Analysis of Algorithms

Information on this page is taken from The Algorithm Design Manual by Steven S. Skiena.

RAM Model of Computation

Machine-independent algorithm design depends upon a hypothetical computer called the Random Access Machine or RAM. Under this model of computation, we are confronted with a computer where

  • Each simple operation (+, *, -, =, if, call) takes exactly one time step.
  • Loops and subroutines are the composition of many single-step operations.
  • Each memory access takes exactly one time step. Further, we have as much memory as we need.

Under the RAM model, we measure run time by counting up the number of steps an algorithm takes on a given problem instance.
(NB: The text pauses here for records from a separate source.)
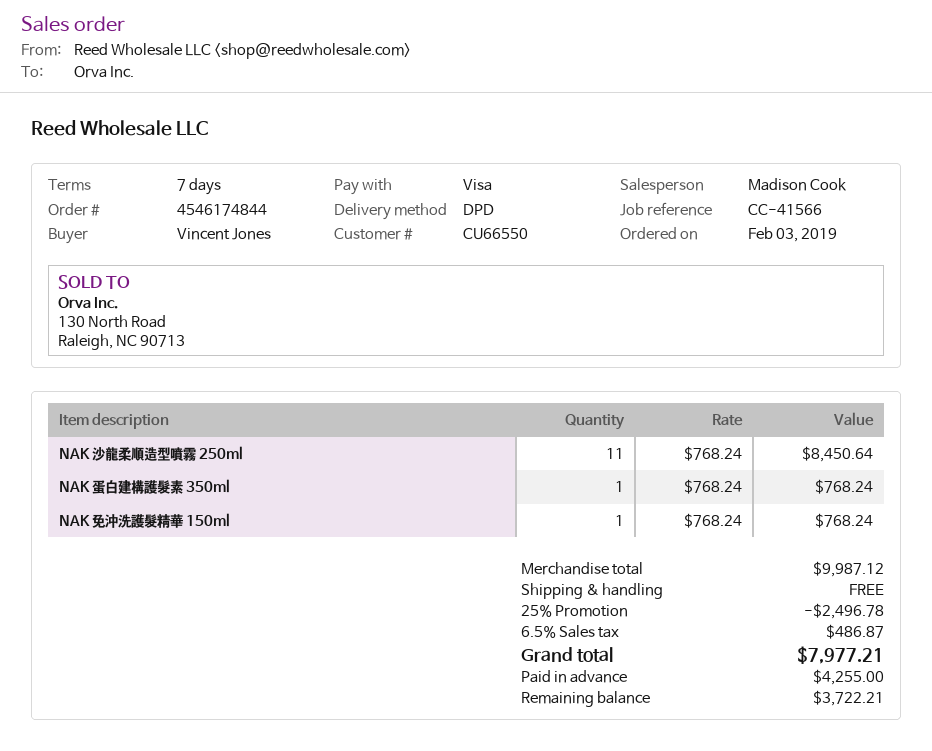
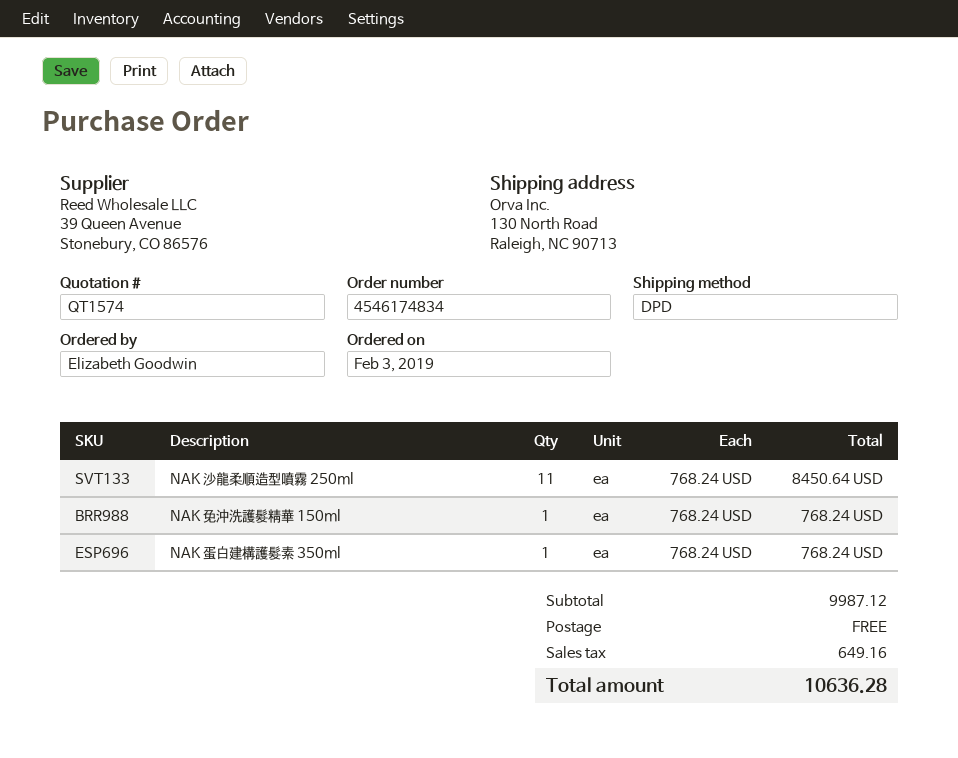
order number: 4546174844 -> 4546174834
ordered by: Vincent Jones -> Elizabeth Goodwin
discount: 25% = 2496.78 -> none
tax: 486.87 -> 649.16
total: 7977.21 -> 10636.28

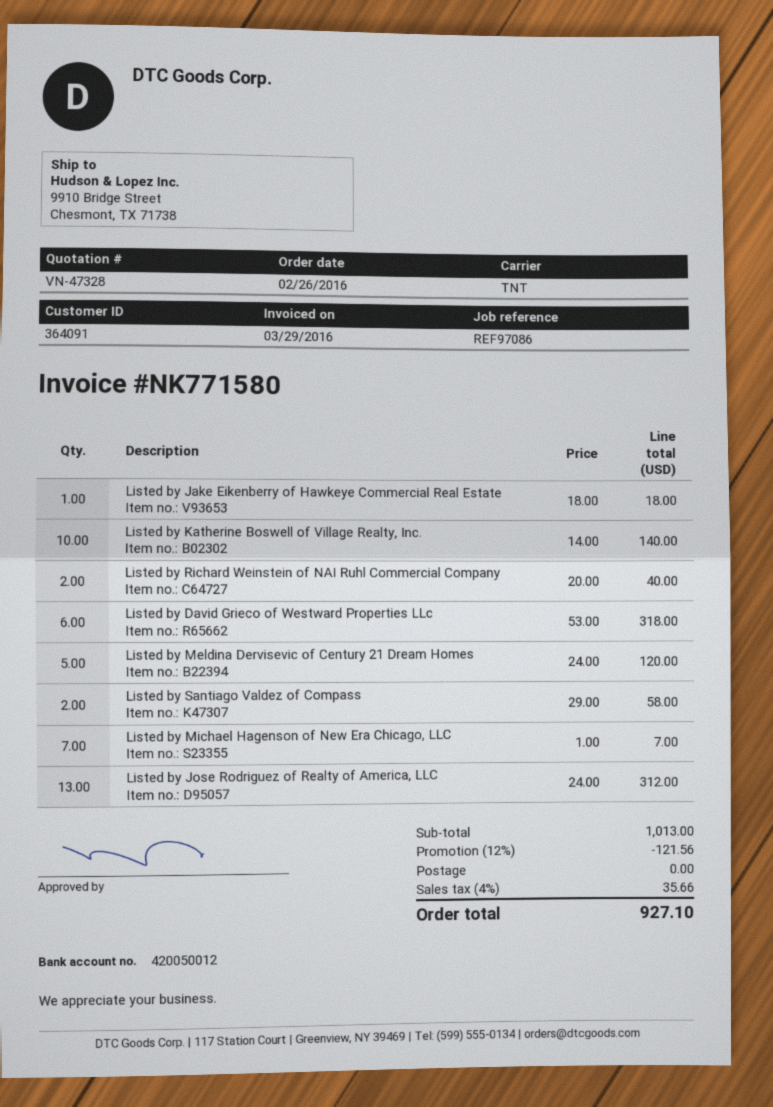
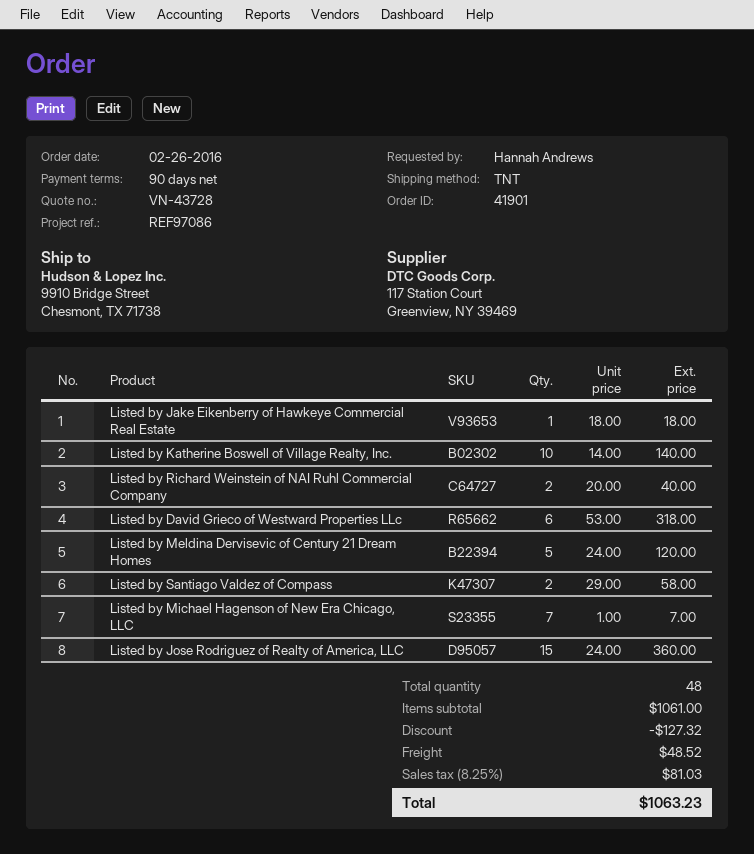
quote number: VN-47328 -> VN-43728
Listed by Jose Rodriguez of Realty of America, LLC: 13 x 24.00 = 312.00 -> 15 x 24.00 = 360.00
subtotal: 1013.00 -> 1061.00
discount: 121.56 -> 127.32
shipping: 0.00 -> 48.52
tax: 4% = 35.66 -> 8.25% = 81.03
total: 927.10 -> 1063.23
We consider different time complexities that define a numerical function, representing time versus problem size.

  • Worst-case complexity of the algorithm is the function defined by the maximum number of steps taken in any instance of size \(n\).
  • Best-case complexity of the algorithm is the function defined by the minimum number of steps taken in any instance of size \(n\).
  • Average-case complexity of the algorithm is the function defined by the average number of steps taken in any instance of size \(n\).

Big Oh Notation

Big Oh simplifies our analysis by ignoring levels of detail that do not impact our comparison of algorithms. The formal definitions are as follows:

  • \(f(n) = O(g(n))\) means \(c \cdot g(n)\) is an upper bound on \(f(n)\). Thus there exists some constant \(c\) such that \(f(n)\) is always \(\leq c \cdot g(n)\), for large enough \(n\).
  • \(f(n) = \Omega(g(n))\) means \(c \cdot g(n)\) is an lower bound on \(f(n)\). Thus there exists some constant \(c\) such that \(f(n)\) is always \(\geq c \cdot g(n)\), for large enough \(n\).
  • \(f(n) = \Theta(g(n))\) means \(c_1 \cdot g(n)\) is an upper bound on \(f(n)\) and \(c_2 \cdot g(n)\) is a lower bound on \(f(n)\). Thus there exists constants \(c_1\) and \(c_2\) such that \(f(n) \leq c_1 \cdot g(n)\) and \(f(n) \geq c_2 \cdot g(n)\).

For example, \(2n^2 + 100n + 6 = O(n^2)\), because I choose \(c = 3\) and \(3n^2 \geq 2n^2 + 100n + 6\) when \(n\) is big enough.

Big Oh Classes

Big Oh groups functions into a set of classes, such that all the functions in a particular class are equivalent with respect to the Big Oh. A small variety of time complexities suffice and account for most algorithms that are widely used in practice.

Class Name Function
Constant \(f(n) = 1\)
Logarithmic \(f(n) = \log n\)
Linear \(f(n) = n\)
Superlinear \(f(n) = n lg n\)
Quadratic \(f(n) = n^2\)
Cubic \(f(n) = n^3\)
Exponential \(f(n) = c^n\)
Factorial \(f(n) = n!\)

We say that a faster-growing function dominates a slower-growing one. Specifically, when \(f\) and \(g\) belong to different classes (i.e. \(f(n) \neq \Theta(g(n))\)), we say \(g\) dominates \(f\) when \(f(n) = O(g(n))\), sometimes written \(g >> f\).

Big Oh Operations

The sum of two functions is governed by the dominant one.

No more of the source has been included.